● **Your instructions**
From the first line to the last, copy the data exactly and drop the pictures.

Screenshot and code edit data:
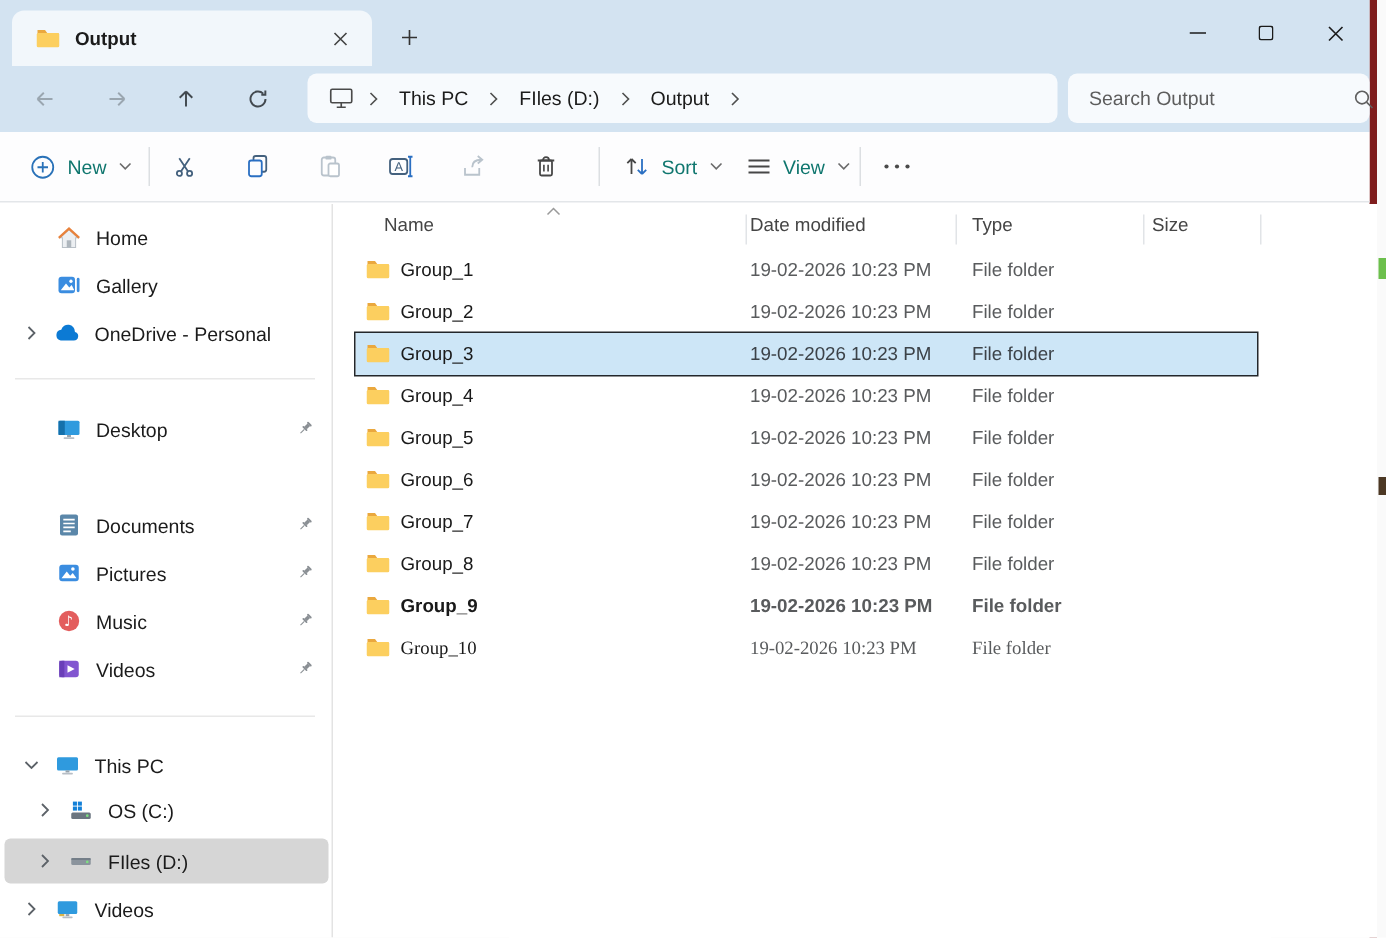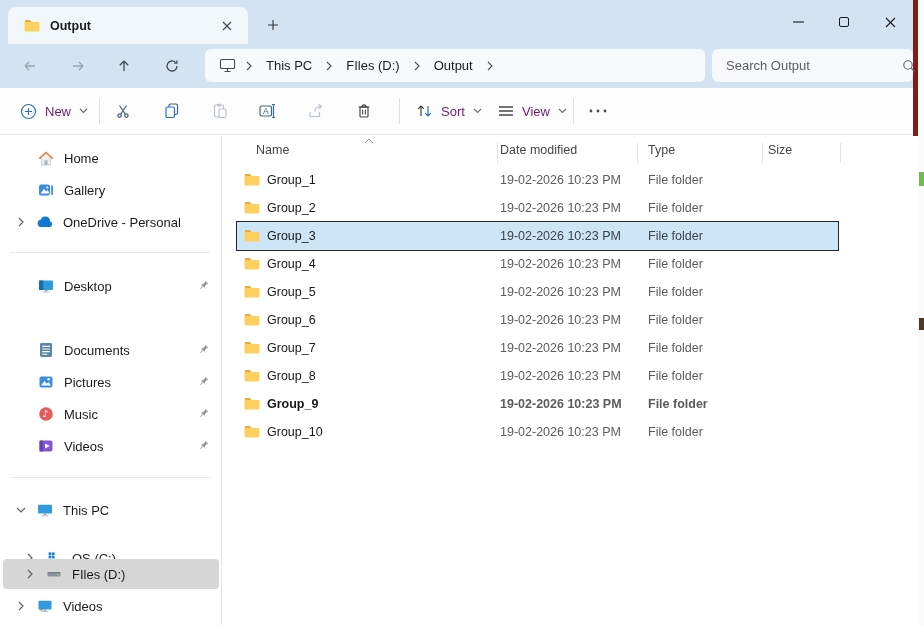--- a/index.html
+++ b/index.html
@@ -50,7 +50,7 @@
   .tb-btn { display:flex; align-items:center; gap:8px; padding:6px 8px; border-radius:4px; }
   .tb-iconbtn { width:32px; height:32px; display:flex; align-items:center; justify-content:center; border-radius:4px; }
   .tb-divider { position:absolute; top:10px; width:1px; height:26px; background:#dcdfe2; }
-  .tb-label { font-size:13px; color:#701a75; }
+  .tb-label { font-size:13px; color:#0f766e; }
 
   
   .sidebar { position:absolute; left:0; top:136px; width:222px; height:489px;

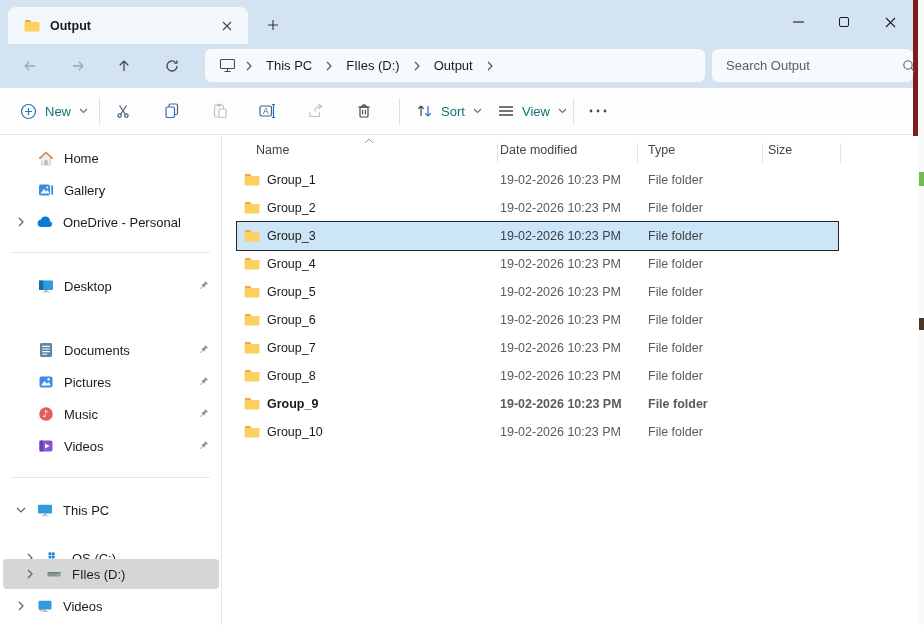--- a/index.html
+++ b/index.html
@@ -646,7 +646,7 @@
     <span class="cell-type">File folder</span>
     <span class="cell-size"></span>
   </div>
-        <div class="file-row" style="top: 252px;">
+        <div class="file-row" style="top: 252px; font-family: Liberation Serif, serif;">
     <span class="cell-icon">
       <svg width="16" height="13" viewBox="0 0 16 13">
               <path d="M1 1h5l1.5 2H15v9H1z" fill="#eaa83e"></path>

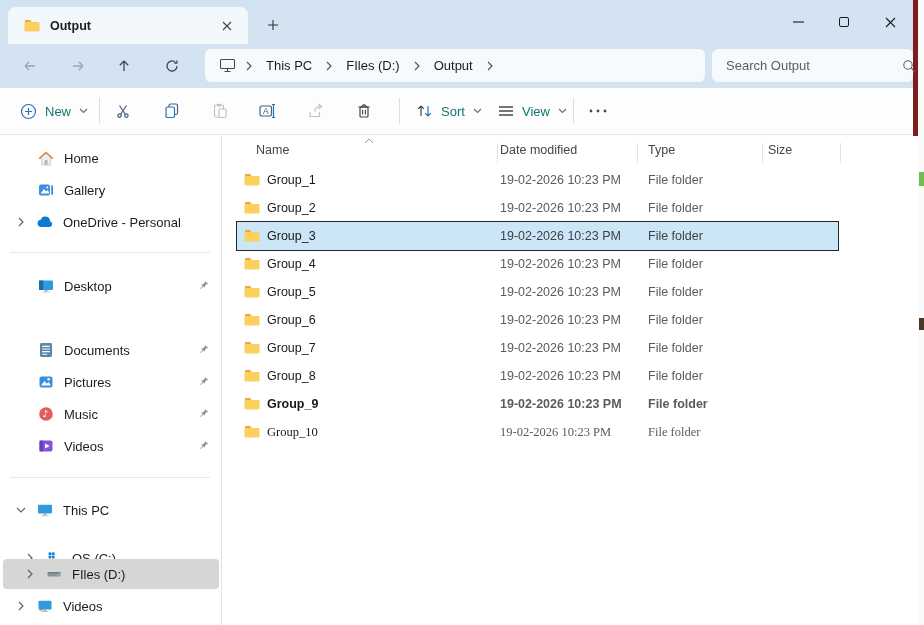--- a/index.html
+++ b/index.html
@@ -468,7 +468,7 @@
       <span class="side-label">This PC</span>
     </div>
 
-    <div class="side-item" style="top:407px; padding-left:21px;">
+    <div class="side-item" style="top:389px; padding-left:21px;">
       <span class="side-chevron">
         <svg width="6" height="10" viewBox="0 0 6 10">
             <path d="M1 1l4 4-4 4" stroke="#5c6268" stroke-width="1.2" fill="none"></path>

● **Result of the exercise**
--- a/index.html
+++ b/index.html
@@ -50,7 +50,7 @@
   .tb-btn { display:flex; align-items:center; gap:8px; padding:6px 8px; border-radius:4px; }
   .tb-iconbtn { width:32px; height:32px; display:flex; align-items:center; justify-content:center; border-radius:4px; }
   .tb-divider { position:absolute; top:10px; width:1px; height:26px; background:#dcdfe2; }
-  .tb-label { font-size:13px; color:#701a75; }
+  .tb-label { font-size:13px; color:#0f766e; }
 
   
   .sidebar { position:absolute; left:0; top:136px; width:222px; height:489px;

--- a/index.html
+++ b/index.html
@@ -646,7 +646,7 @@
     <span class="cell-type">File folder</span>
     <span class="cell-size"></span>
   </div>
-        <div class="file-row" style="top: 252px;">
+        <div class="file-row" style="top: 252px; font-family: Liberation Serif, serif;">
     <span class="cell-icon">
       <svg width="16" height="13" viewBox="0 0 16 13">
               <path d="M1 1h5l1.5 2H15v9H1z" fill="#eaa83e"></path>

--- a/index.html
+++ b/index.html
@@ -468,7 +468,7 @@
       <span class="side-label">This PC</span>
     </div>
 
-    <div class="side-item" style="top:407px; padding-left:21px;">
+    <div class="side-item" style="top:389px; padding-left:21px;">
       <span class="side-chevron">
         <svg width="6" height="10" viewBox="0 0 6 10">
             <path d="M1 1l4 4-4 4" stroke="#5c6268" stroke-width="1.2" fill="none"></path>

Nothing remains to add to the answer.